- **Requirement**
Each line of the records has to be copied exactly, though the pictures must be left out.

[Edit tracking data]

-*-

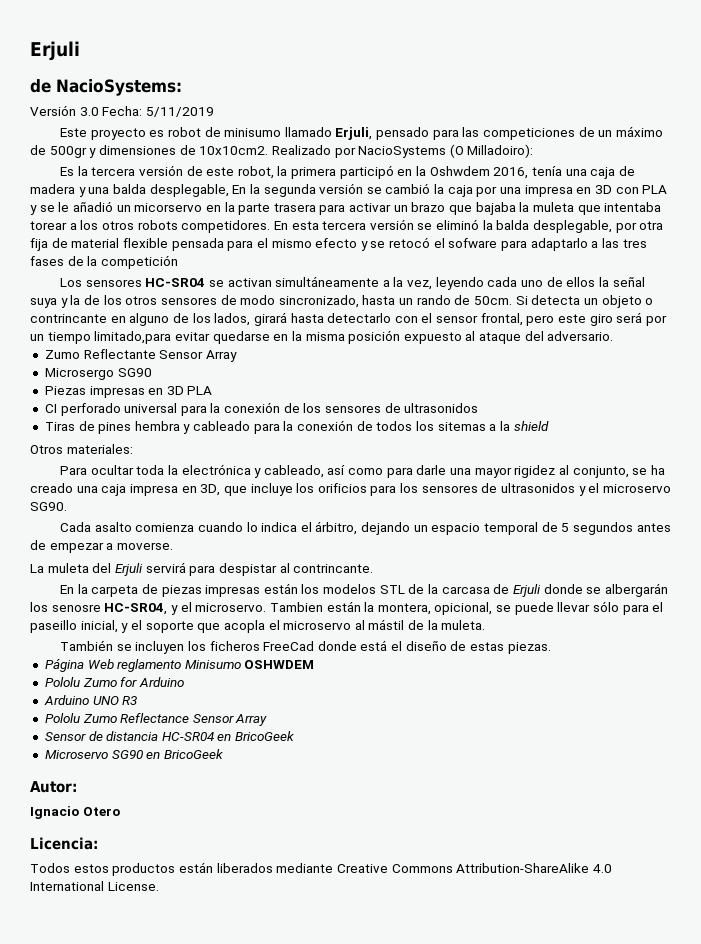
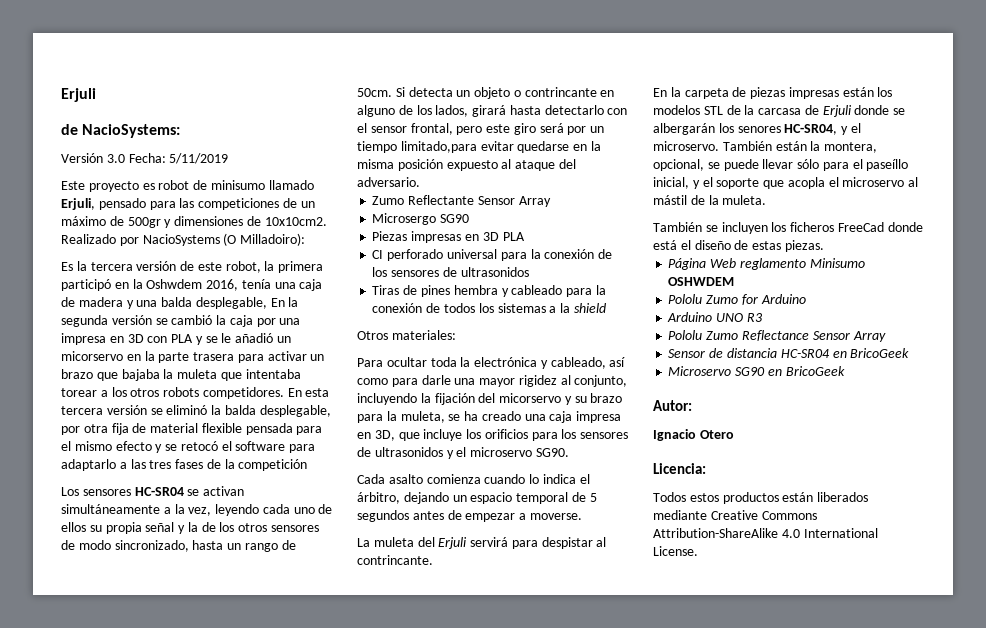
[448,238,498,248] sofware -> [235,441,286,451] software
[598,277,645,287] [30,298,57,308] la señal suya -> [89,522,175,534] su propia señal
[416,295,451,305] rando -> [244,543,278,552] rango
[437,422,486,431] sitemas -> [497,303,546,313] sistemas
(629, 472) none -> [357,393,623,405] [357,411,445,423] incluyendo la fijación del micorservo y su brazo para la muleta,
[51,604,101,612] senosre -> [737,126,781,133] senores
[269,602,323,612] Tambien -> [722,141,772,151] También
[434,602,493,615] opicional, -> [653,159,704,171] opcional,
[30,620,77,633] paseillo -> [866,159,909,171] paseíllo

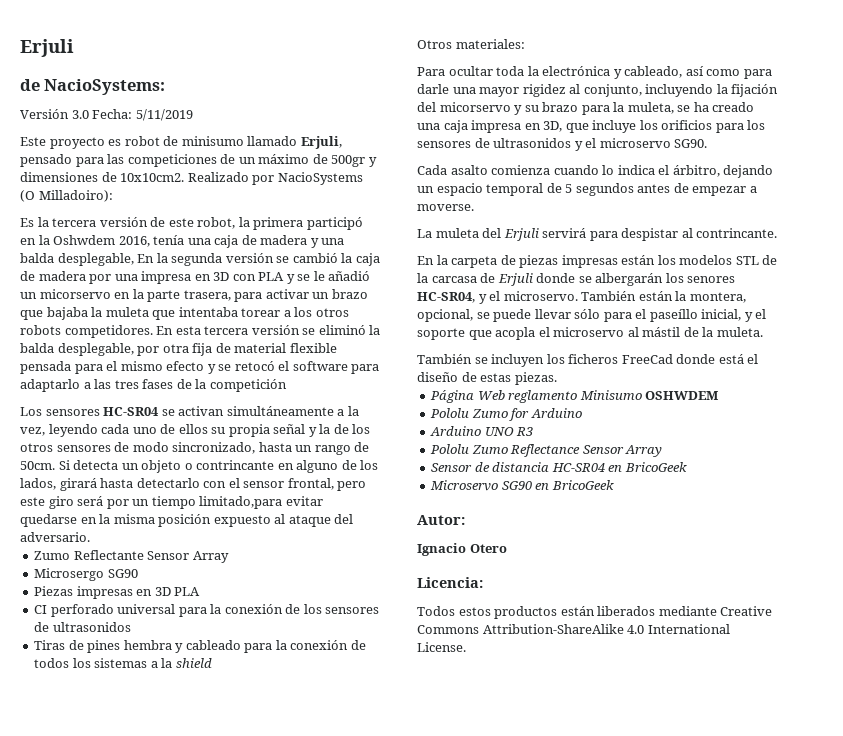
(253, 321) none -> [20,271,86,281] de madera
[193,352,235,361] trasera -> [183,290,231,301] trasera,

-*-

- **Exercise solution**
[448,238,498,248] sofware -> [235,441,286,451] software
[598,277,645,287] [30,298,57,308] la señal suya -> [89,522,175,534] su propia señal
[416,295,451,305] rando -> [244,543,278,552] rango
[437,422,486,431] sitemas -> [497,303,546,313] sistemas
(629, 472) none -> [357,393,623,405] [357,411,445,423] incluyendo la fijación del micorservo y su brazo para la muleta,
[51,604,101,612] senosre -> [737,126,781,133] senores
[269,602,323,612] Tambien -> [722,141,772,151] También
[434,602,493,615] opicional, -> [653,159,704,171] opcional,
[30,620,77,633] paseillo -> [866,159,909,171] paseíllo

(253, 321) none -> [20,271,86,281] de madera
[193,352,235,361] trasera -> [183,290,231,301] trasera,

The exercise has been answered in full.